By interpreting Private Law 95-60 as purely procedural — defendant’s contention — and not substantive, i.e., as creating a cause of action, we would be interpreting the statute in a manner so as to render it a nullity. As Congress was well aware, plaintiff has been continually turned away in his efforts to obtain a promotion from the Navy. Thus, if Private Law 95-60 did not specifically provide for a cause of action as well as a court in which to bring the action, the law would be useless to plaintiff; it would be a dead letter. Surely Congress could not have intended such a result. See generally, Hagger Co. v. Helvering, 308 U.S. 389, 394 (1940); Armstrong Paint & Varnish Works v. Nu-Enamel Corp., 305 U.S. 315, 333 (1938).3
We recognize that Congress’ approach in the instant case is a departure from the norm. Congress has afforded Rawlins the opportunity to receive a captain’s pay without actually ever having held the rank of captain. The sole requirement for entitlement to the money is a showing by Rawlins in this court that he was wrongfully denied promotion (something he has apparently succeeded in doing *372on one previous occasion). Such an approach is certainly within Congress’ powers to effect. As was stated by this court in Selman v. United States, 204 Ct.Cl. 675, 684, 498 F.2d 1354, 1358 (1974): "Congress retains the prerogative, however, to accord, through specific statutory authorization . . . entitlement to pay above that otherwise called for by rank.”
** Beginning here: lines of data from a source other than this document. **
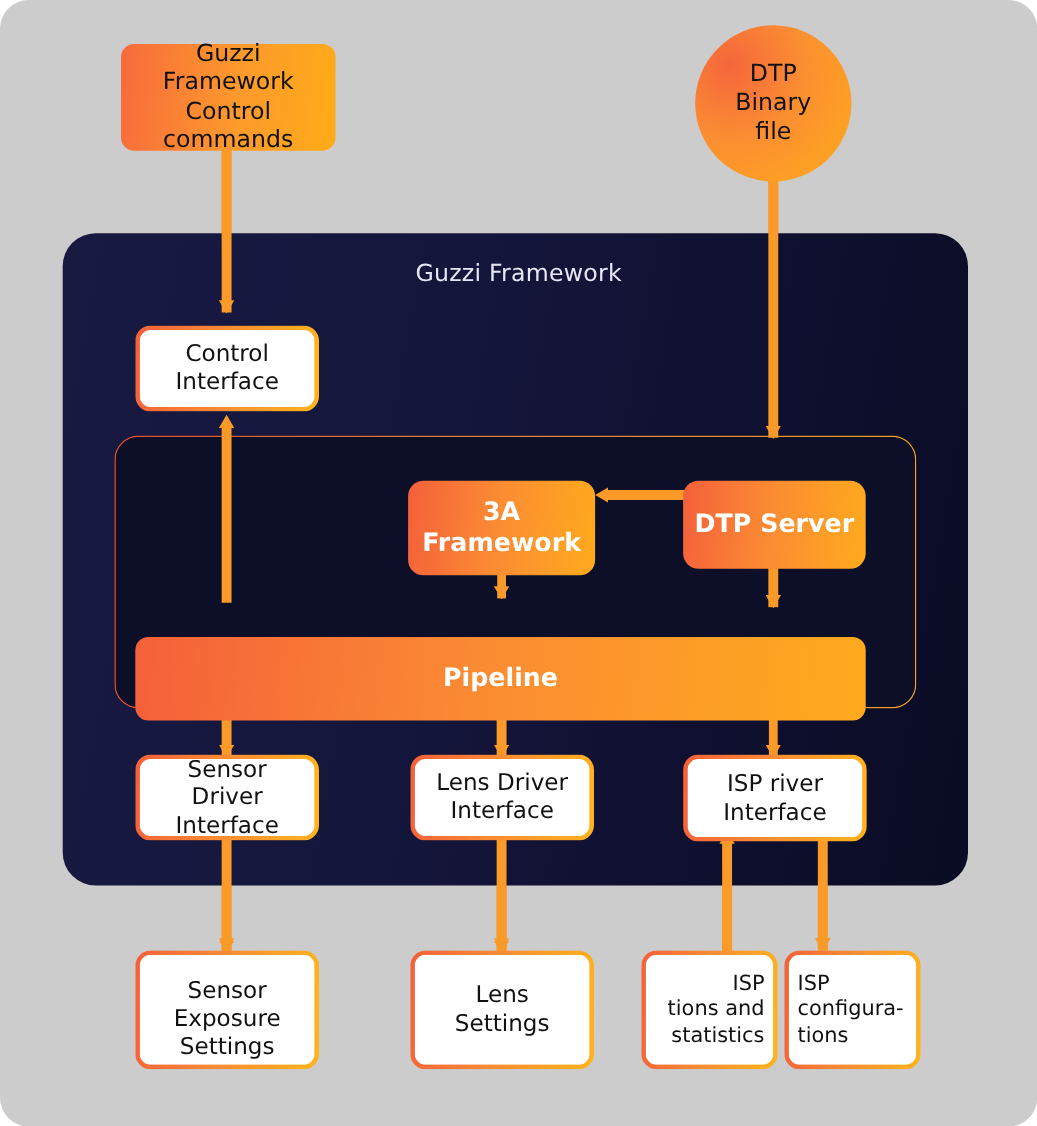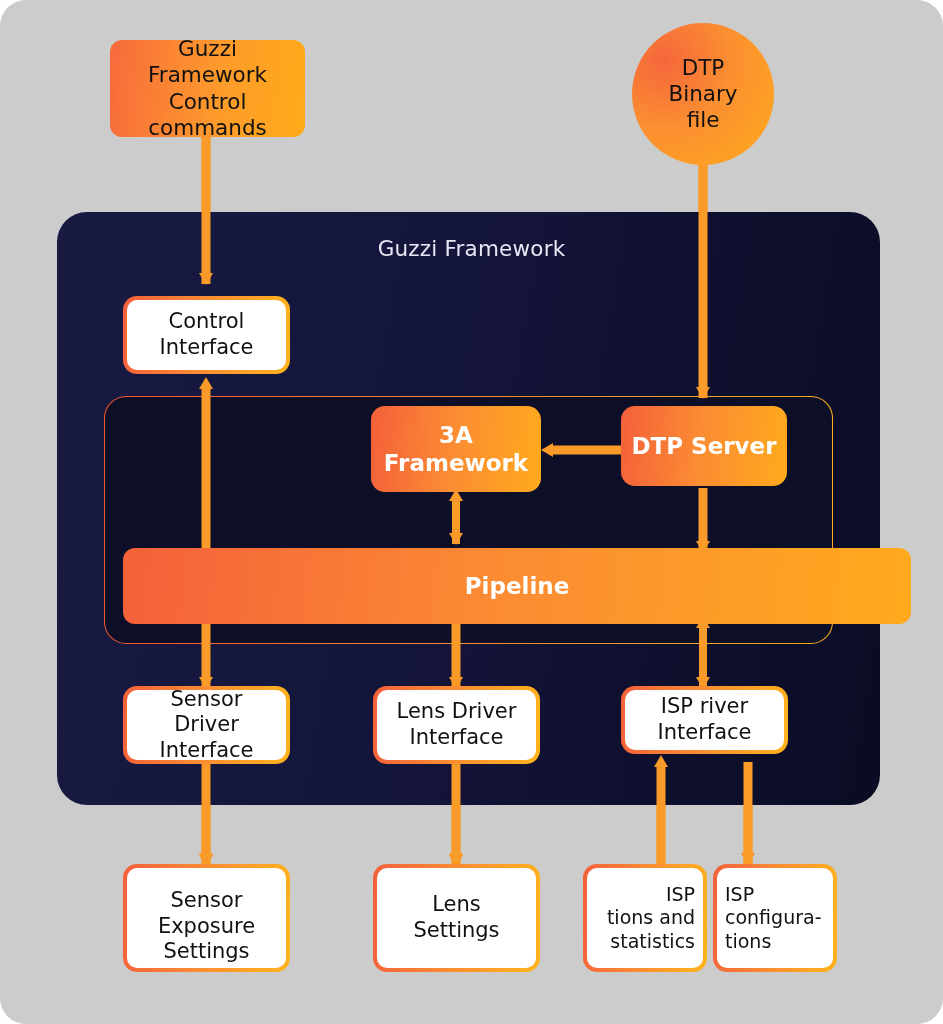"3A" .node.orange { margin-top: none -> 31px }
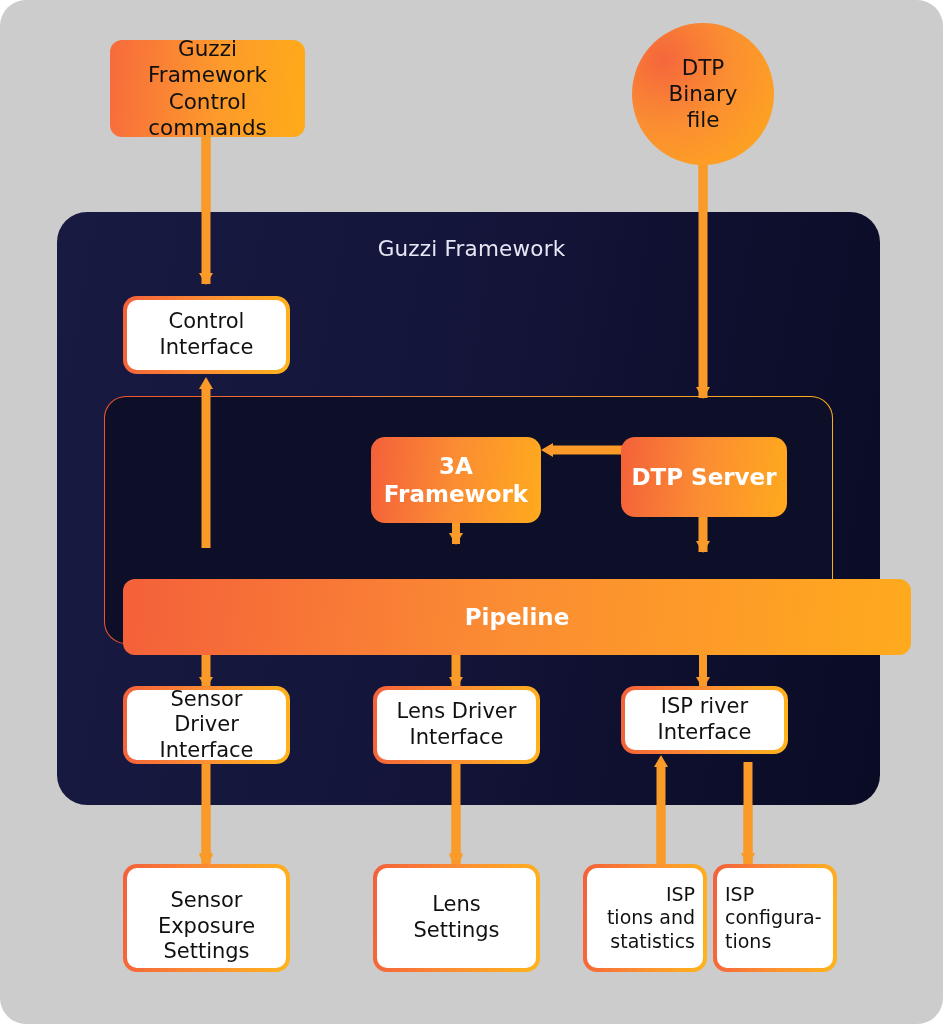"Pipeline" div.node { width: 788px -> 664px }
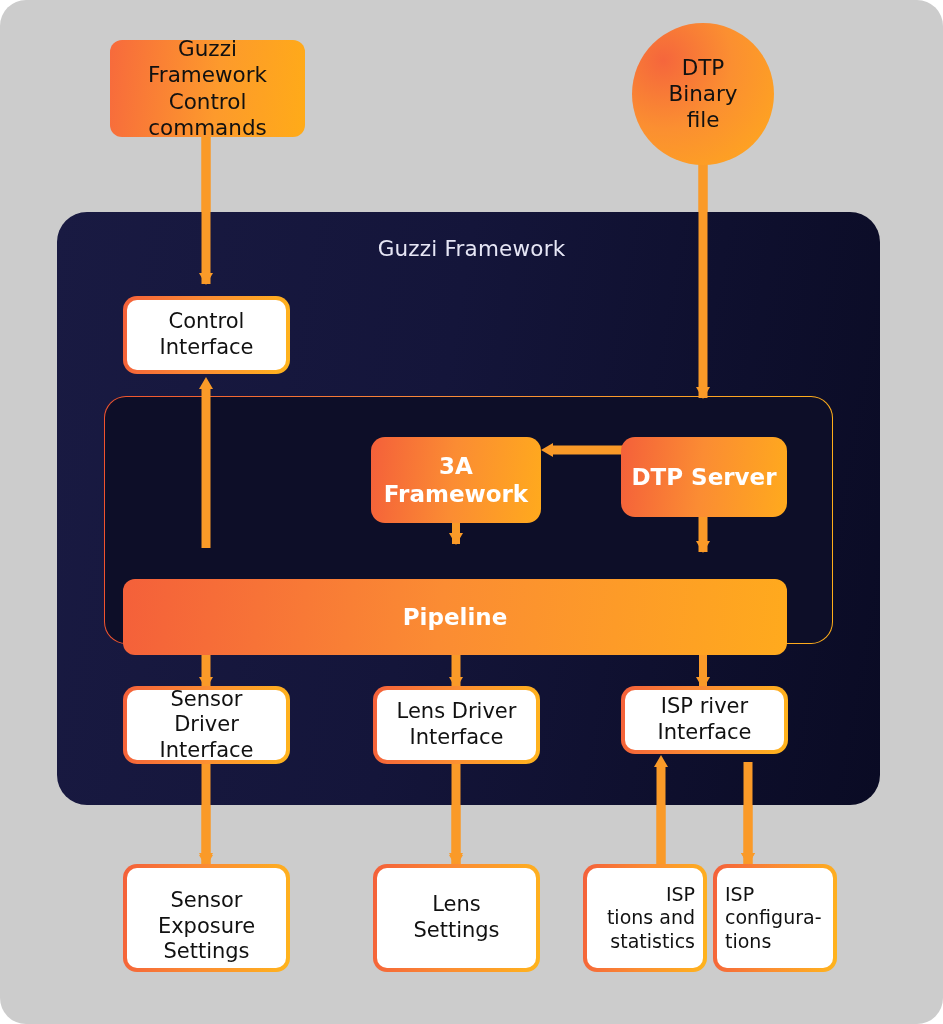"ISP river" div.node { height: 68px -> 79px }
Defendant objects that the granting of captain’s pay to Rawlins would be tantamount to judicial promotion of military officers, an undertaking this court has repeatedly rejected. See, e.g., Brenner v. United States, 202 Ct.Cl. 678 (1973), cert. denied, 419 U.S. 831 (1974). We agree that we are not in the promotion business but find no call for invoking that principle here. As was stated, supra, at 371, insofar as Rawlins’ complaint sets forth a claim for retroactive promotion, it is of no force and effect and will be disregarded. This leaves only the claim for monetary relief, routine work for this court. And — as we have already explained — this claim for monetary relief is in no way dependent upon promotion, actual or constructive. The granting of a promotion is simply not at issue here.
All other arguments raised by the Government, though not directly addressed by this opinion, have been examined and found to be without merit.
Accordingly, after consideration of the submissions of the parties, with oral argument of counsel, defendant’s motion to dismiss is denied. This cause is remanded to the trial judge for further appropriate proceedings.
Twenty-two different legislative proposals were introduced in Congress on Rawlins’ behalf during the 25 years prior to and including 1978.
No judge of the United States Court of Claims ever sat on this case or had any connection with it. The action of the chief commissioner is totally separate and independent under the law.
We concede that the private law contains the provision that, “Nothing in this Act shall be construed as an inference of liability on the part of the United States”, but we do not view this as in any way undermining our analysis. This provision was merely intended to make explicit that the Court of Claims was expected still to conduct a formal hearing on the merits; it was not intended to negative the otherwise clear fact that the private law creates a cause of action.